INSTRUCTIONS FOR THE TASK »
Across the entries below, how many lines include the word "rank"? Reply with only the number.

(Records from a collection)
※ ※ ※
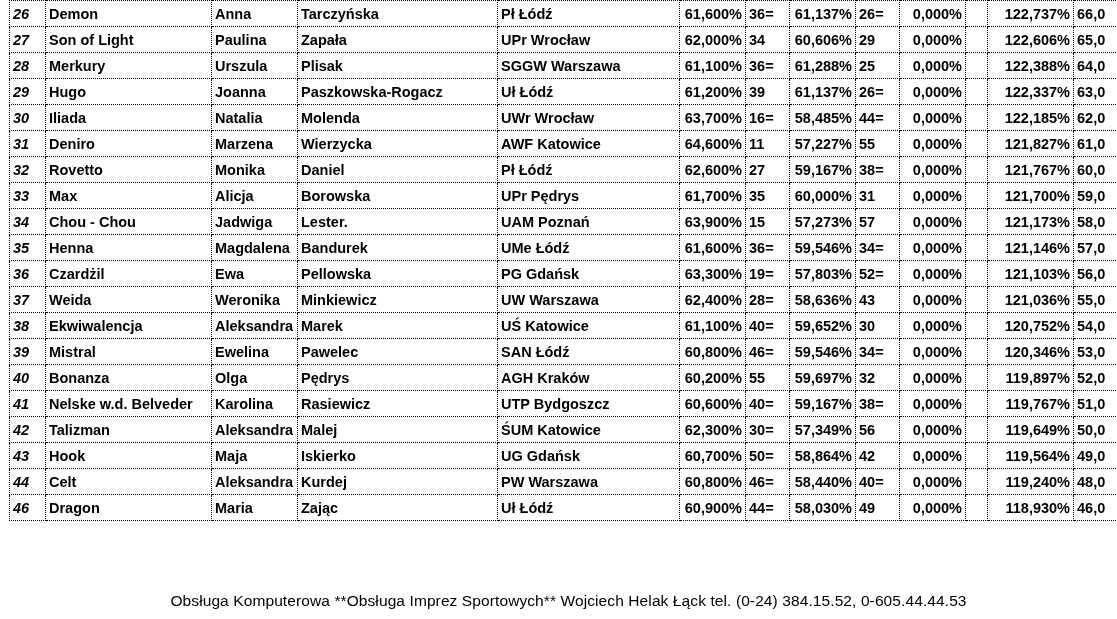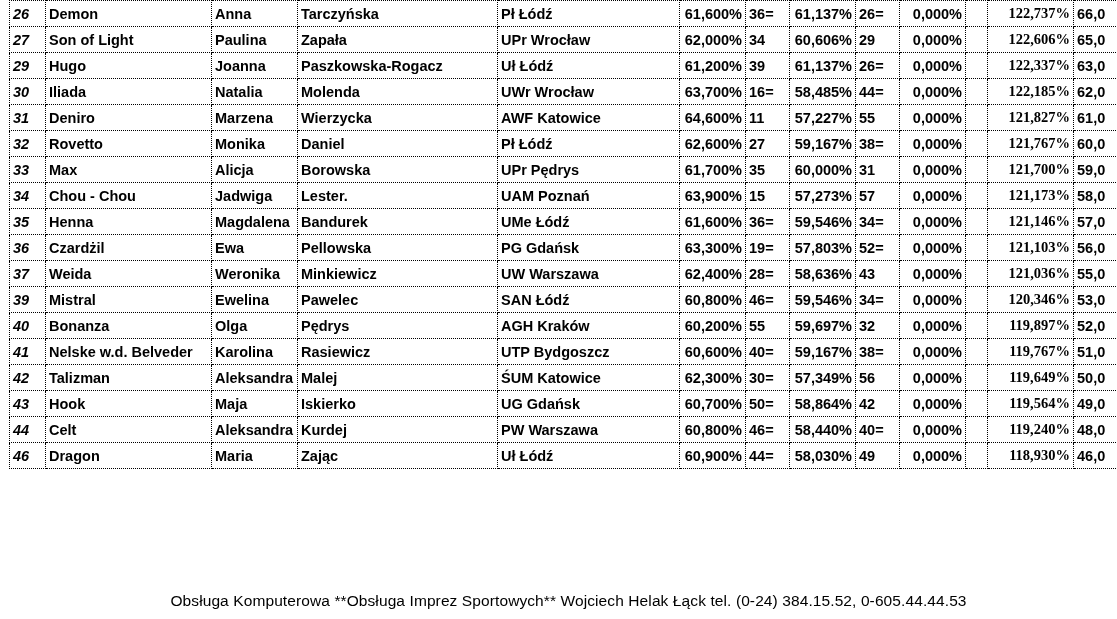--- a/index.html
+++ b/index.html
@@ -79,7 +79,6 @@
     padding-right: 4px;
     font-size: 15.5px;
     font-weight: bold;
-    font-family: Liberation Serif, serif;
   }
   td.pts {
     text-align: left;

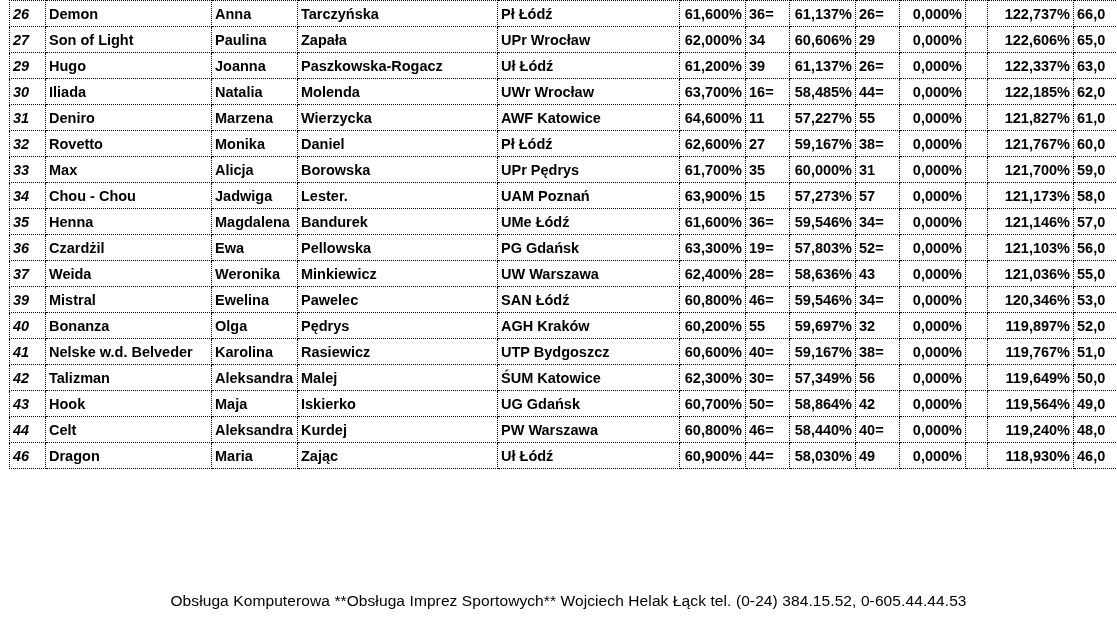--- a/index.html
+++ b/index.html
@@ -153,6 +153,21 @@
           <td class="pts">65,0</td>
         </tr>
         <tr>
+          <td class="rank">28</td>
+          <td class="nm">Merkury</td>
+          <td class="nm">Urszula</td>
+          <td class="nm">Plisak</td>
+          <td class="nm">SGGW Warszawa</td>
+          <td class="pct">61,100%</td>
+          <td class="rk">36=</td>
+          <td class="pct">61,288%</td>
+          <td class="rk">25</td>
+          <td class="pct">0,000%</td>
+          <td class="gap"></td>
+          <td class="total">122,388%</td>
+          <td class="pts">64,0</td>
+        </tr>
+        <tr>
           <td class="rank">29</td>
           <td class="nm">Hugo</td>
           <td class="nm">Joanna</td>

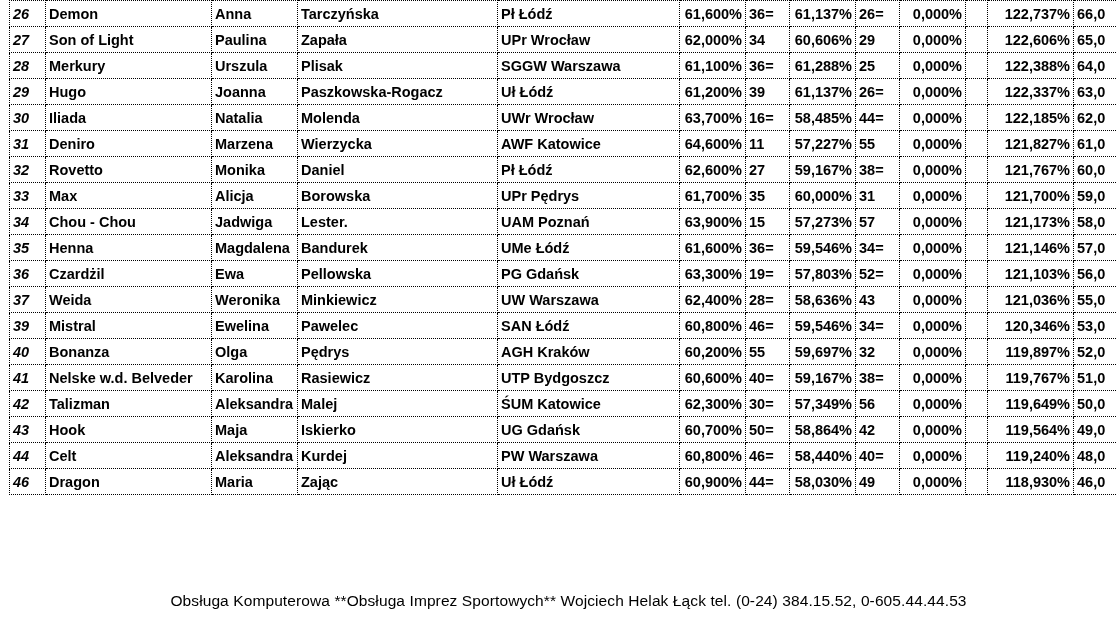--- a/index.html
+++ b/index.html
@@ -303,6 +303,21 @@
           <td class="pts">55,0</td>
         </tr>
         <tr>
+          <td class="rank">38</td>
+          <td class="nm">Ekwiwalencja</td>
+          <td class="nm">Aleksandra</td>
+          <td class="nm">Marek</td>
+          <td class="nm">UŚ Katowice</td>
+          <td class="pct">61,100%</td>
+          <td class="rk">40=</td>
+          <td class="pct">59,652%</td>
+          <td class="rk">30</td>
+          <td class="pct">0,000%</td>
+          <td class="gap"></td>
+          <td class="total">120,752%</td>
+          <td class="pts">54,0</td>
+        </tr>
+        <tr>
           <td class="rank">39</td>
           <td class="nm">Mistral</td>
           <td class="nm">Ewelina</td>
※ ※ ※
ANSWER FOR THE TASK »
4